The task =>
Among the records that follow, find the line with "[122,735,326,752] Posted 1" and the line with "moved [10,123,429,155] ->". Set down those lines and all lines between them exactly, without adding anything.

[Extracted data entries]
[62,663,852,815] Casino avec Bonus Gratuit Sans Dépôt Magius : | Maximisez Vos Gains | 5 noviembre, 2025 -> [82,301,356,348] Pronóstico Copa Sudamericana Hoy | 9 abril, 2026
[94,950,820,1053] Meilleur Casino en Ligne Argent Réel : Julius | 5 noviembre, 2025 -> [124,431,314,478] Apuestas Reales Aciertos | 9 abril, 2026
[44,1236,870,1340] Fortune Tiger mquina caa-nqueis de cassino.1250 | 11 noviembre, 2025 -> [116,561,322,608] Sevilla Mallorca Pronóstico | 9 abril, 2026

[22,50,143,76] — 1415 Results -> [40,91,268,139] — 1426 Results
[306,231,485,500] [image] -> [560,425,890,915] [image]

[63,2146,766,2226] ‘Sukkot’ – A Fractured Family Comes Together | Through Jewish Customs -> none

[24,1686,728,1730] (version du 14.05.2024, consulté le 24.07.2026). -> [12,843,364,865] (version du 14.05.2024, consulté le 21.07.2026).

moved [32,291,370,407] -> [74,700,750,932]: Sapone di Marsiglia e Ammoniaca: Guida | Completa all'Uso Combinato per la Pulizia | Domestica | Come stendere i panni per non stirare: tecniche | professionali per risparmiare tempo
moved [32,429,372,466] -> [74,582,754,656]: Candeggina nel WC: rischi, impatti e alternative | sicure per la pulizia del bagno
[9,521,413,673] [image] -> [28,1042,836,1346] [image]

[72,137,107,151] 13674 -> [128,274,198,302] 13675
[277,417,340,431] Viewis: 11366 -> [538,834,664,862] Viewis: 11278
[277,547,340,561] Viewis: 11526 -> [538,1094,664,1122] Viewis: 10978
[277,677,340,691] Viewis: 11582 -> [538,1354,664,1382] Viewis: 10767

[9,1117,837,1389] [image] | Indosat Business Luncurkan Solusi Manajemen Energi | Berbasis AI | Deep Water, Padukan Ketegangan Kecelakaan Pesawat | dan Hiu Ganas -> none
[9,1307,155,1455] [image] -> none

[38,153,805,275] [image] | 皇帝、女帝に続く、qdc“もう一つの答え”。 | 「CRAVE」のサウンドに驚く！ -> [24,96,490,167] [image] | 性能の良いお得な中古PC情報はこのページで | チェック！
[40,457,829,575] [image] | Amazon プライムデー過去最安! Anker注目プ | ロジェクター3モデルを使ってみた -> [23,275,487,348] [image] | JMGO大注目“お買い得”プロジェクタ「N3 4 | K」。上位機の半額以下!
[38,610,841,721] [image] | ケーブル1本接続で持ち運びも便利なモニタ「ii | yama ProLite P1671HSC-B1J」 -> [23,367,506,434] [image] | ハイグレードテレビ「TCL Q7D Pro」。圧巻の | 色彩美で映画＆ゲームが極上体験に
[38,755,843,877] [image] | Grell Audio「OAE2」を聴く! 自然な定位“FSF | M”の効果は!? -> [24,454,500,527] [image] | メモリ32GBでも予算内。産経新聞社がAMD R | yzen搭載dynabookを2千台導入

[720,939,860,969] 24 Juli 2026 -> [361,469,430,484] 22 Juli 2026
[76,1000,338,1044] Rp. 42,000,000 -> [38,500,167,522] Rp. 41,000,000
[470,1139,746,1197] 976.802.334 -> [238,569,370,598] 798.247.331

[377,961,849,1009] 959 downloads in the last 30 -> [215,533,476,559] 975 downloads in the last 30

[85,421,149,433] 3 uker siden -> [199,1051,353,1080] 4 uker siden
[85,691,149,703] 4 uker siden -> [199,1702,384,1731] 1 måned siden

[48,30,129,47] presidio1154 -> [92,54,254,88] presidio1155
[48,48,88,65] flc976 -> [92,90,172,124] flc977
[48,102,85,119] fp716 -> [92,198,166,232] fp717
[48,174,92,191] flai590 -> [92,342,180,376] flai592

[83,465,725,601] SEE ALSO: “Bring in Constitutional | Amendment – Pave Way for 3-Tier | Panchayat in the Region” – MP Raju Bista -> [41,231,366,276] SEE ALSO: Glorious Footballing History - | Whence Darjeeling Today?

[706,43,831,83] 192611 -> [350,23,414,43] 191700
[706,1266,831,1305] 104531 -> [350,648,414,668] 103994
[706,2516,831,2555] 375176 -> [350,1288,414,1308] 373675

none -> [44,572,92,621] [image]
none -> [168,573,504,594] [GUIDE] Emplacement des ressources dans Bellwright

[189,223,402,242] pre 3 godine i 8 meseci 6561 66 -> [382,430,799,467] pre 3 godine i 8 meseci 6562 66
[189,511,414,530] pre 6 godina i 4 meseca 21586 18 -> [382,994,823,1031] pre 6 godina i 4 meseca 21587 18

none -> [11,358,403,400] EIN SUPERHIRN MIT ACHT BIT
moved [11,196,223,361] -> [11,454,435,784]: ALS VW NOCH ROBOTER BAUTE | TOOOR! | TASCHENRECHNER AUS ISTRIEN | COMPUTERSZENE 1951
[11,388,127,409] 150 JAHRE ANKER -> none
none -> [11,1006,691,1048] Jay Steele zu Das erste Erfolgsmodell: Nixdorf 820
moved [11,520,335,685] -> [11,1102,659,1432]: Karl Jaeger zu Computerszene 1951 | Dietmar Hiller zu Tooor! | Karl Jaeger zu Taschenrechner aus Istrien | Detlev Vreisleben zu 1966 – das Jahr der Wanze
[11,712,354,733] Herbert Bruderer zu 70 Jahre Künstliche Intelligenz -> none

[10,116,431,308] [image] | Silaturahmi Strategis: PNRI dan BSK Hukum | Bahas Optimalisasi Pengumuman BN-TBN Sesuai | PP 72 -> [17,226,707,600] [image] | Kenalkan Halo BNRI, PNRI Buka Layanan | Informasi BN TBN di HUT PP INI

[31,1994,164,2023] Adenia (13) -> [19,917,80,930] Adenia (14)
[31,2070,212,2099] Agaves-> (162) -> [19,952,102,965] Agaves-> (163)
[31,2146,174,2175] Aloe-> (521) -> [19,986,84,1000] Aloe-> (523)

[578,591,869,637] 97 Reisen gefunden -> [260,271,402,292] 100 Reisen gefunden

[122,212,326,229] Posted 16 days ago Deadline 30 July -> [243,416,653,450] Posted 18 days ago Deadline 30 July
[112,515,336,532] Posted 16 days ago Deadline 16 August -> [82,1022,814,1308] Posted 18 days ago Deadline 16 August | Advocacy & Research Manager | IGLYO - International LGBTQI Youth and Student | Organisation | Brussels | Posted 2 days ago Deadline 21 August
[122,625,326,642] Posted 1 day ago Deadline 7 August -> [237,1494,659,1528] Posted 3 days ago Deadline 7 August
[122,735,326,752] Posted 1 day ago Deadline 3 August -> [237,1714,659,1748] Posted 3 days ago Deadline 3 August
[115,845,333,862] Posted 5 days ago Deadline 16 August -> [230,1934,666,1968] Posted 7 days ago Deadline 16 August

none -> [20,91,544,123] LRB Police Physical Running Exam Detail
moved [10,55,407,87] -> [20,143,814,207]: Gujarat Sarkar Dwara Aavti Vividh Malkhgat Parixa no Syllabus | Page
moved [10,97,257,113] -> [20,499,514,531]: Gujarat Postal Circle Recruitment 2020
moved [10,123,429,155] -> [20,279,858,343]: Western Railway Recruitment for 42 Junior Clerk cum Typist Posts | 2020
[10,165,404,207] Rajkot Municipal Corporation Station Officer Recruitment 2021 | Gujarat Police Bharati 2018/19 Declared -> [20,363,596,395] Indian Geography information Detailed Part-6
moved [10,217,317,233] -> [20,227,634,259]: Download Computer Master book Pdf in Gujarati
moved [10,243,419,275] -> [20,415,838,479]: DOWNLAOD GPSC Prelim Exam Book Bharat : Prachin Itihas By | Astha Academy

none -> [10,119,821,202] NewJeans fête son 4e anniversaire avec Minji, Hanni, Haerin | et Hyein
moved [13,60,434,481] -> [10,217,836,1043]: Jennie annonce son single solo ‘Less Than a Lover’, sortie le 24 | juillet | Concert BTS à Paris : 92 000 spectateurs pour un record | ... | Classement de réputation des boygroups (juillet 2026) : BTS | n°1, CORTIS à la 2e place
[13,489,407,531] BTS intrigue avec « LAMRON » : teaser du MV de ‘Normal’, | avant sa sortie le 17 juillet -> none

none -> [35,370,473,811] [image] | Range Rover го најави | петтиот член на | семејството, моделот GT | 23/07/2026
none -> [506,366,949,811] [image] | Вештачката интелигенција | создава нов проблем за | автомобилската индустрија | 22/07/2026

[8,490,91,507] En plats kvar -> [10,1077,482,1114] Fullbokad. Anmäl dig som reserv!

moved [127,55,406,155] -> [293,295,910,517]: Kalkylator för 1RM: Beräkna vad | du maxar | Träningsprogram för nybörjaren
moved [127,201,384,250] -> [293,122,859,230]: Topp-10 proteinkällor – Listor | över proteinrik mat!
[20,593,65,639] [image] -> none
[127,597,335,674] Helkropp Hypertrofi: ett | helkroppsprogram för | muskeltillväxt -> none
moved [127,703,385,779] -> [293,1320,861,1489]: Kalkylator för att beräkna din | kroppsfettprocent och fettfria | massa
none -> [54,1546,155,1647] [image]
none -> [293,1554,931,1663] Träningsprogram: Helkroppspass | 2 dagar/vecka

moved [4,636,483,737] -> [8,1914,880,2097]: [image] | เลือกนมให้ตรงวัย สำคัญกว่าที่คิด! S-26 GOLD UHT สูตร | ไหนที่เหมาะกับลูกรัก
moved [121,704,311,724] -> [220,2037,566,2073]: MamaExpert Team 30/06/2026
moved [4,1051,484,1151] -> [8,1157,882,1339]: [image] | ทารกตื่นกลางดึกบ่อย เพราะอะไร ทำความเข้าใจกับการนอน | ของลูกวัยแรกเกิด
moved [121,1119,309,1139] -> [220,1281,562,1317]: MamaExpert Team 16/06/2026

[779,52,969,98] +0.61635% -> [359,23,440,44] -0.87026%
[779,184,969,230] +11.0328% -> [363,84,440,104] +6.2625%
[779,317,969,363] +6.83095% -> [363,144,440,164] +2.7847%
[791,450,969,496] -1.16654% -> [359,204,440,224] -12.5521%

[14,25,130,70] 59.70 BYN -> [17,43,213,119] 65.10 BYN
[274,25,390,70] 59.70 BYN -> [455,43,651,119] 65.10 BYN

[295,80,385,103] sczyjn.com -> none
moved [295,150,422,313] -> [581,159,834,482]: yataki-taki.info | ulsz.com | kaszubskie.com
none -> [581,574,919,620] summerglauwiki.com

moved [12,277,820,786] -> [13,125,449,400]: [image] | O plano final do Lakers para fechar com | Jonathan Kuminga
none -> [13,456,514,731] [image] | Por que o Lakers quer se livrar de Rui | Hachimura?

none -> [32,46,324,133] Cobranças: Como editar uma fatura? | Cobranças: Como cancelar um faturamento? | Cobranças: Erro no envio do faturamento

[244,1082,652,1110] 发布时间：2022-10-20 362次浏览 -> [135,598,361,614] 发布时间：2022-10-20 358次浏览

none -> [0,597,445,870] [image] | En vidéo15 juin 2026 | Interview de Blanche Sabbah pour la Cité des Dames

Exercise solution =>
[122,735,326,752] Posted 1 day ago Deadline 3 August -> [237,1714,659,1748] Posted 3 days ago Deadline 3 August
[115,845,333,862] Posted 5 days ago Deadline 16 August -> [230,1934,666,1968] Posted 7 days ago Deadline 16 August

none -> [20,91,544,123] LRB Police Physical Running Exam Detail
moved [10,55,407,87] -> [20,143,814,207]: Gujarat Sarkar Dwara Aavti Vividh Malkhgat Parixa no Syllabus | Page
moved [10,97,257,113] -> [20,499,514,531]: Gujarat Postal Circle Recruitment 2020
moved [10,123,429,155] -> [20,279,858,343]: Western Railway Recruitment for 42 Junior Clerk cum Typist Posts | 2020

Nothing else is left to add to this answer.